I just realized that a cross-fade can be implemented simply by duplicating the original window/widget, and then creating a new one (or just showing a hidden one) on top of it containing the following frame. Then it's just a matter of having the right alpha blending mode and adjusting their respective alphas. So it seems like even this could be controlled by just adjusting the windows and parameters.

Alpha blending is not supported by uGUI currently though, but it would be fairly simple to add. We might also need more control over the window z order.

belak commented 7 years ago

What's the status on this? It would be awesome to have this for the Ergodox Infinity LCD displays.

fredizzimo commented 7 years ago

I'm sorry, I haven't been able to make much progress with this for a while. There are several different causes

  1. For a long time I was kind of stuck with the design of this by trying to make a more complex system than the time I have available.
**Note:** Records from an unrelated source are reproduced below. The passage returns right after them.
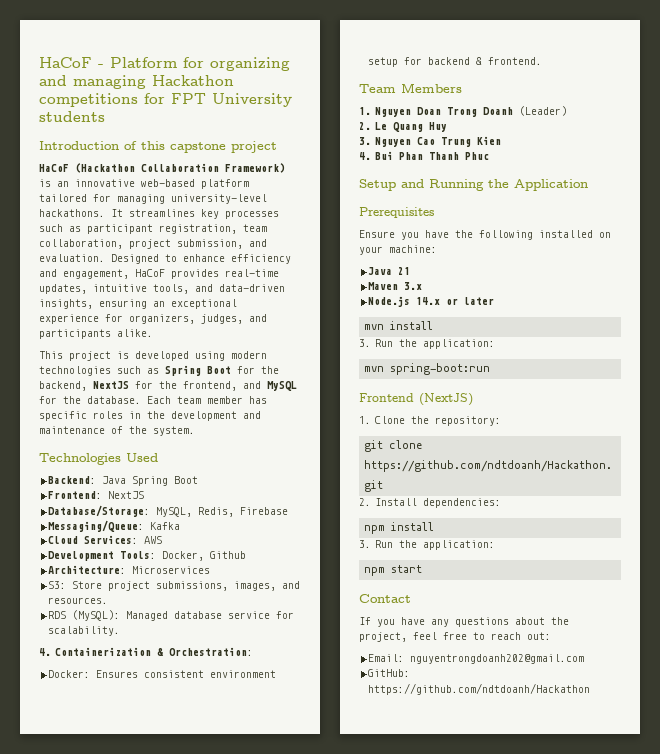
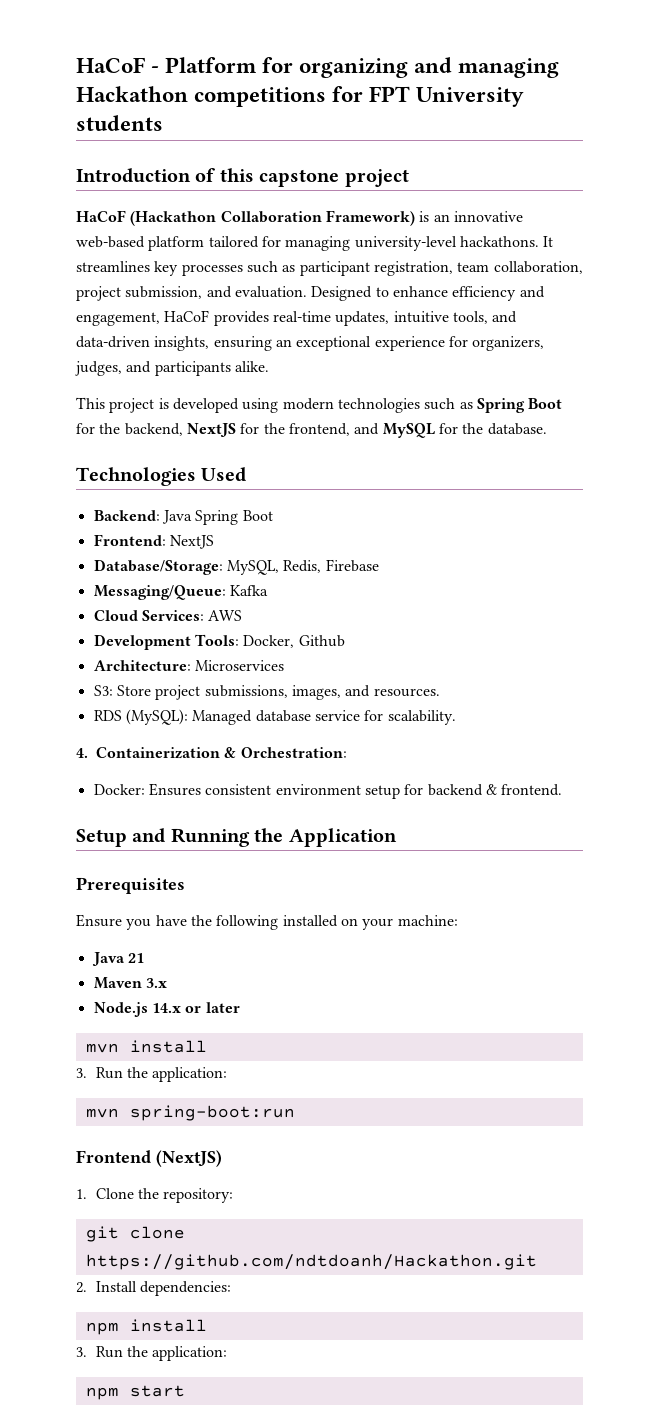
- Each team member has specific roles in the development and maintenance of the system.
- Team Members
- 1. Nguyen Doan Trong Doanh (Leader)
- 2. Le Quang Huy
- 3. Nguyen Cao Trung Kien
- 4. Bui Phan Thanh Phuc
- Contact
- If you have any questions about the project, feel free to reach out:
- Email: nguyentrongdoanh202@gmail.com
- GitHub: https://github.com/ndtdoanh/Hackathon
I think I have a reasonable simple approach now. I have a somewhat working base system here. But it needs some final touches before I can make a pull request. And of course it also need to be integrated with the keyboard itself.
  2. Before I had time to finish that, we started the discussions about the host communication protocol here. So I decided to concentrate on that. That one is also almost completed in this branch. I don't remember exactly what's left to do anymore, but there shouldn't be much. It then of course need to be integrated with the serial_link and the new effect system.
  3. As you can see I haven't made any progress for almost two months. I have been very busy and stressed with my daytime work, so I haven't done anything for QMK. Furthermore I have spent much of my free-time changing the floors of my house.

Now I hope I can get back to QMK, but I won't give any promises of when this will be done. The good thing is that a few people have got the old visualizer system at least partly working, and I would be very happy if someone could spend some time and make that a bit more official until we have the new system.

Edit: As described in #1122, I will enable the old visualizer support first.

jackhumbert commented 4 years ago

We'd still love to see progress on this, but I know @fredizzimo has been pretty busy with stuff - I'm going to close this for now, but if anyone is interested in discussing/working on this more, we can reopen it.